Il 27 Marzo 1964, in Alaska, un terremoto di magnitudo 9.2 scosse un’area lunga circa 1.600 chilometri e larga 300, causando movimenti verticali di circa 2 metri. Il maremoto che ne seguì si abbatté su zone poco abitate, provocando comunque 160 vittime e grossi danni nelle isole Kodiak, a Vancouver, nelle Hawaii e negli stati di Washington e California, dove le onde raggiunsero altezze tra i due e i sei metri.
Il 26 Dicembre 2004 un terremoto di magnitudo 9.1, al largo delle coste di Sumatra, ha dato luogo al più grande maremoto degli ultimi 40 anni. Nessun altro maremoto del passato ha fatto tante vittime: oltre 280.000. Le onde hanno investito tutti gli stati che circondano il golfo del Bengala, causando anche danni in Somalia, Kenia, Tanzania, Madagascar, Mauritius, Mozambico, Sud Africa, Australia. Il maremoto ha attraversato due oceani, Atlantico e Pacifico, ed è stato segnalato in Nuova Zelanda, Antartide e lungo le coste occidentali e orientali del Sud e del Nord America.

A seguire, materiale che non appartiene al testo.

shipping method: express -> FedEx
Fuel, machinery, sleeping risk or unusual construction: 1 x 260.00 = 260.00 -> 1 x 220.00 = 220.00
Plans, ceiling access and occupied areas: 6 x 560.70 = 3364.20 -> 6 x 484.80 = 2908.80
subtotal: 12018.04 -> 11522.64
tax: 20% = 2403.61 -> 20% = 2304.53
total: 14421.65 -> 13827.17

L’11 Marzo 2011 si è verificato il più forte terremoto che abbia mai colpito il Giappone. Un sisma di magnitudo 9.0 con epicentro al largo delle coste giapponesi ha prodotto uno spostamento verticale del fondale marino da cinque a otto metri e ha causato un gigantesco maremoto che si è propagato in tutto l’Oceano Pacifico, raggiungendo le coste del nord e sud America, dall’Alaska al Cile, dove sono arrivate onde alte due metri. Sulla costa più vicina all’epicentro si abbatterono, circa un’ora dopo il terremoto, onde alte fino a 40 metri. L’errata stima dell’altezza delle onde e la sottostima delle dimensioni del maremoto hanno fatto sì che i danni e il numero delle vittime siano stati molti di più di quanto previsto. Nella zona di Sendai l’acqua è penetrata fino a dieci km nell’entroterra e a Fukushima l’inondazione ha causato gravi danni alla centrale nucleare. Migliaia di abitanti in un raggio di venti km dalla centrale sono stati evacuati.

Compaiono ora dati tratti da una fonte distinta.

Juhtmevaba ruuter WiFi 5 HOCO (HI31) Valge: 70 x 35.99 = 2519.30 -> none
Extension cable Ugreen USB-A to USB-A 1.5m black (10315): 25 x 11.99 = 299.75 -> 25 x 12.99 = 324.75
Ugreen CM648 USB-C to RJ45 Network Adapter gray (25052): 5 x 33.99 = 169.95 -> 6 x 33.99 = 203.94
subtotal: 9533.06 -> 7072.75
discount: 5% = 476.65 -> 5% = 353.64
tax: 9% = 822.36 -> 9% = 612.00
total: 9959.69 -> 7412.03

Il 27 febbraio 2010 un terremoto di magnitudo 8.8 a largo del Cile ha prodotto un grande maremoto che ha colpito parecchie città lungo la costa centro-meridionale del Cile e ha causato danni minori perfino in California e in Giappone.
Nel 1883 la grande eruzione del vulcano indonesiano Krakatoa nello stretto della Sonda, tra le isole di Sumatra e Giava, diede origine ad almeno tre onde che fecero oltre 36mila vittime. Le onde arrivarono fino a 37 metri di altezza e distrussero tutte le città e i villaggi lungo le coste dello Stretto della Sonda. L’energia fu tale che blocchi di corallo pesanti fino a 300 tonnellate furono trasportati nell’entroterra.